── EXTRACTED RECORDS ──

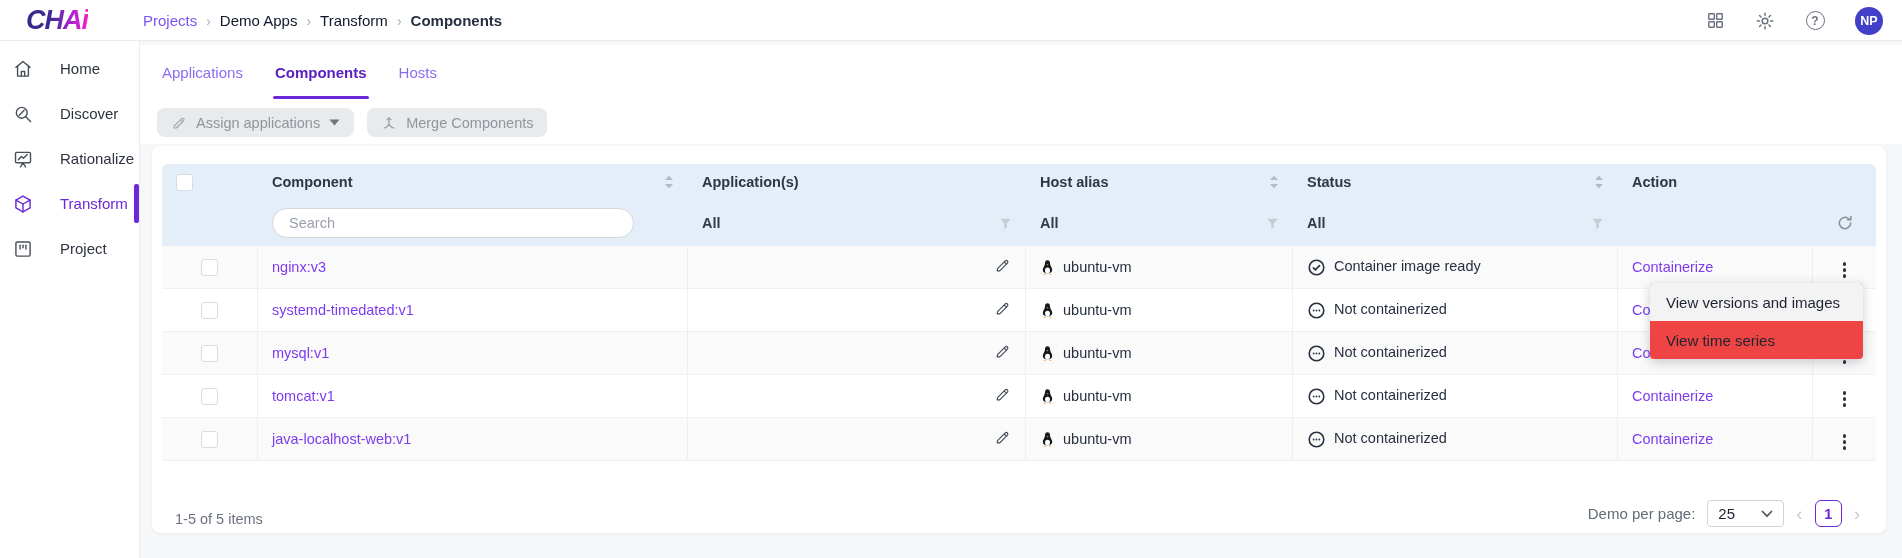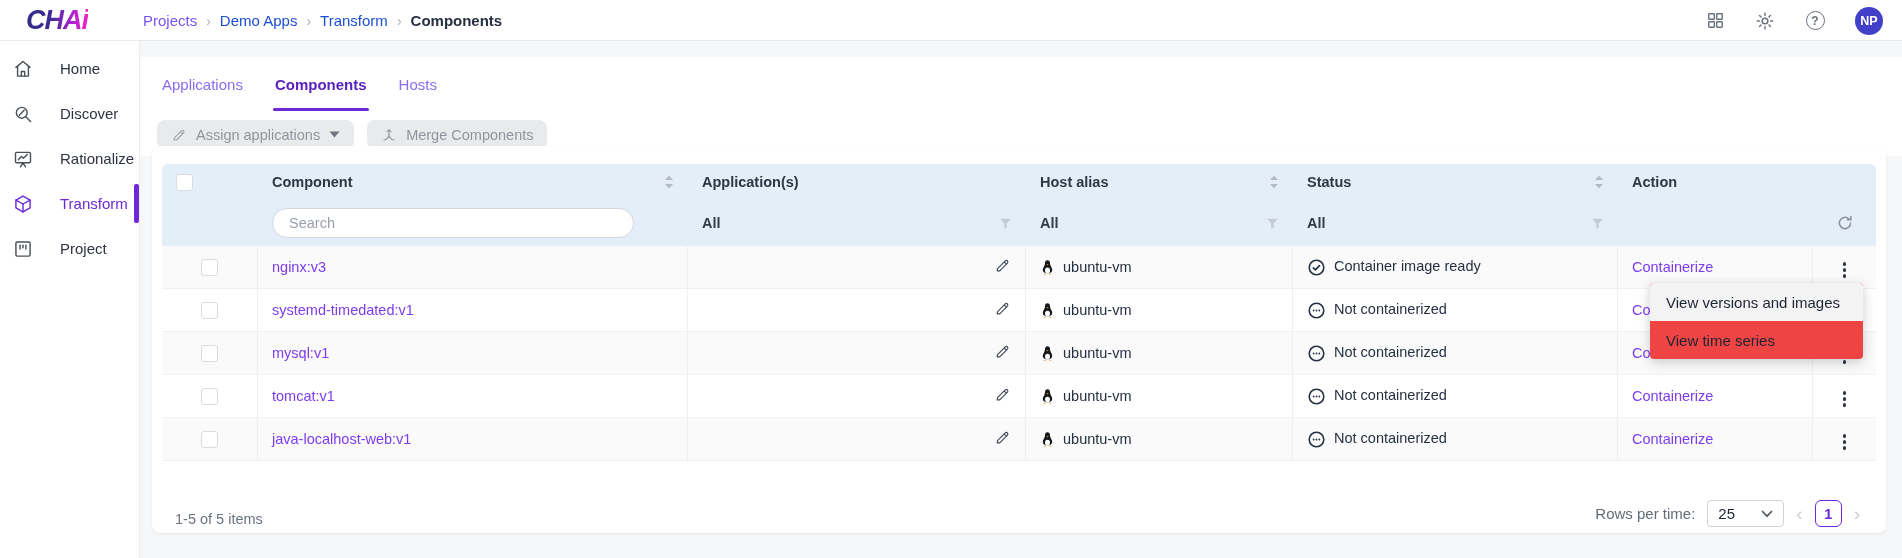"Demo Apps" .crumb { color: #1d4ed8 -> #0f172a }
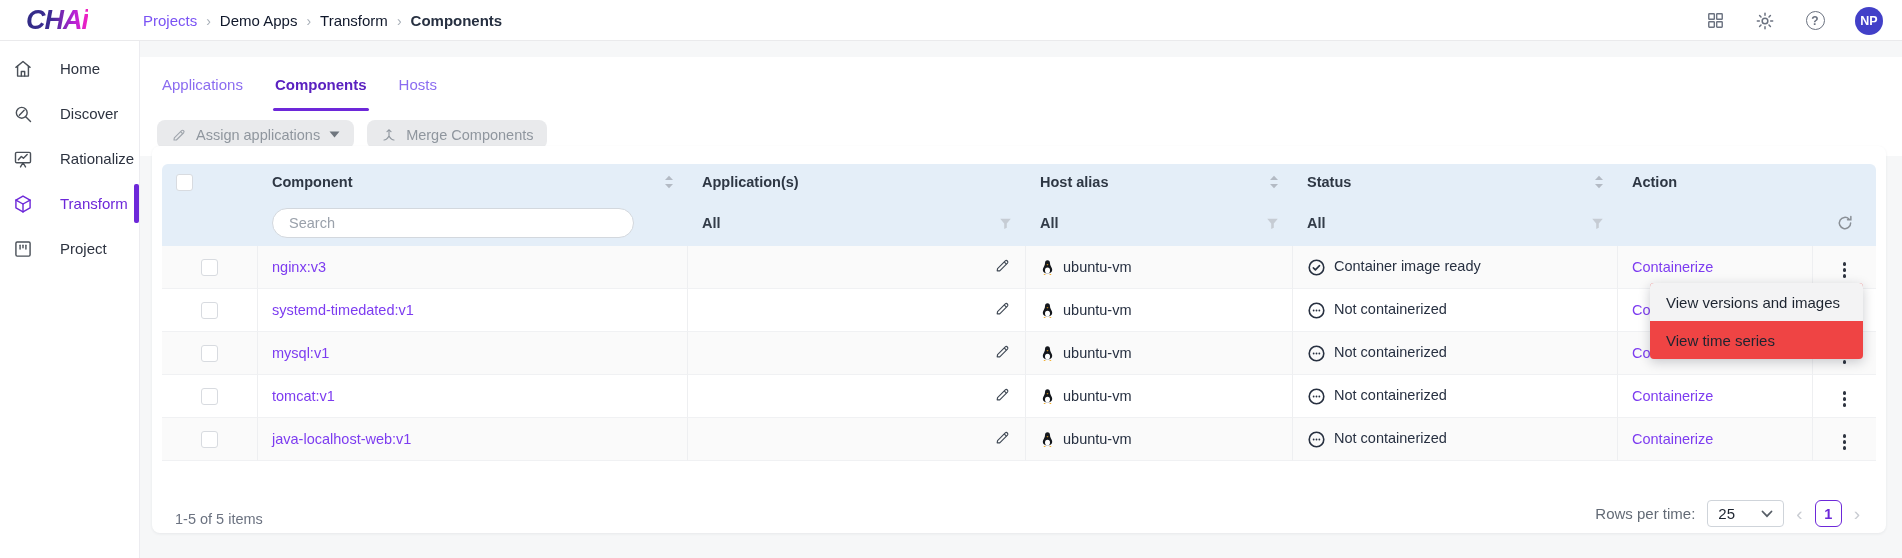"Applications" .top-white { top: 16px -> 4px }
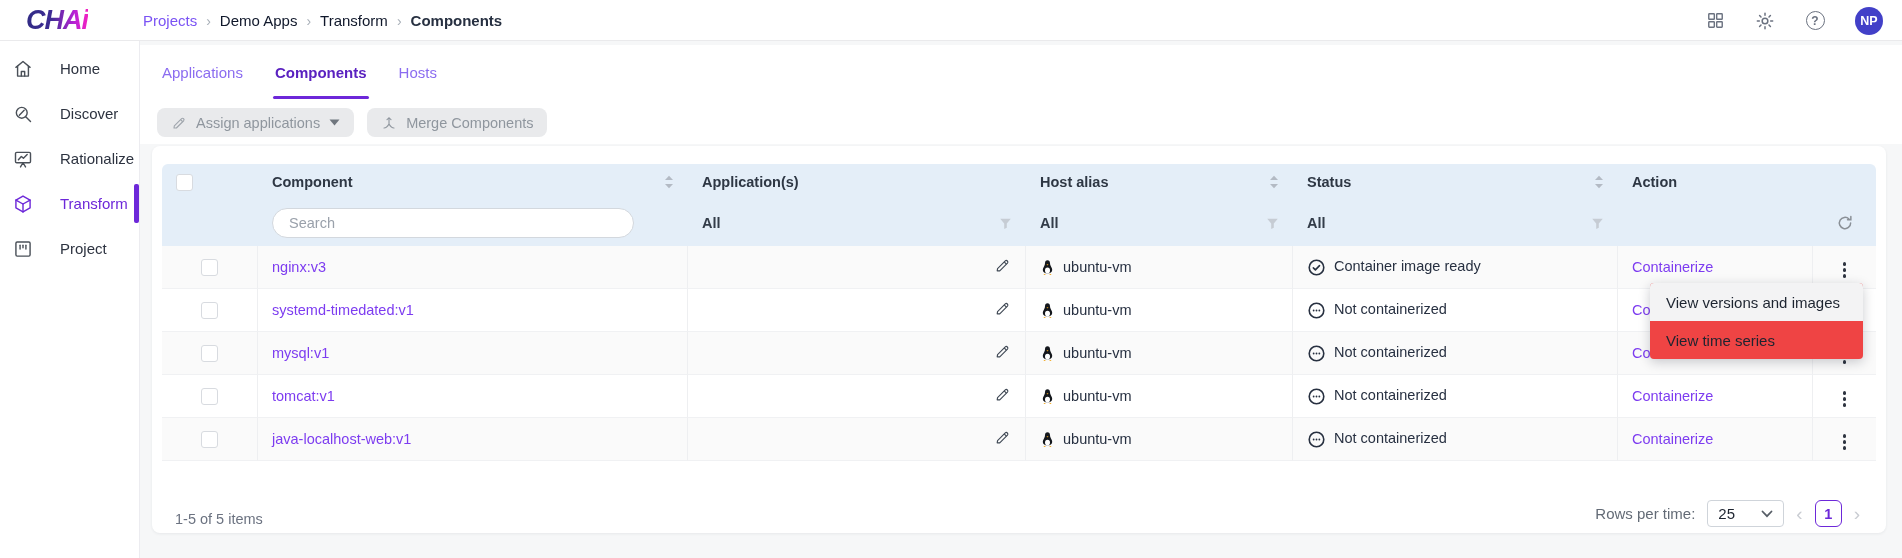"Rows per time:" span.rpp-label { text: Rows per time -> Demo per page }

───
── EXTRACTED RECORDS ──

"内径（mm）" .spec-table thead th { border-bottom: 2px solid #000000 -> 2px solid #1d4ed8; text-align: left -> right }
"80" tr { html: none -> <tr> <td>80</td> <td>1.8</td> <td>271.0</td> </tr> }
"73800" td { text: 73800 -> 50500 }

───

◆ EXERCISE DIRECTIONS
From the material above, output only the span of lines that starts at the one containing "color: #1d4ed8 ->" and finishes at the one containing "text: Rows per", word for word and free of pictures.

◆ OUTPUT BELOW
"Demo Apps" .crumb { color: #1d4ed8 -> #0f172a }
"Applications" .top-white { top: 16px -> 4px }
"Rows per time:" span.rpp-label { text: Rows per time -> Demo per page }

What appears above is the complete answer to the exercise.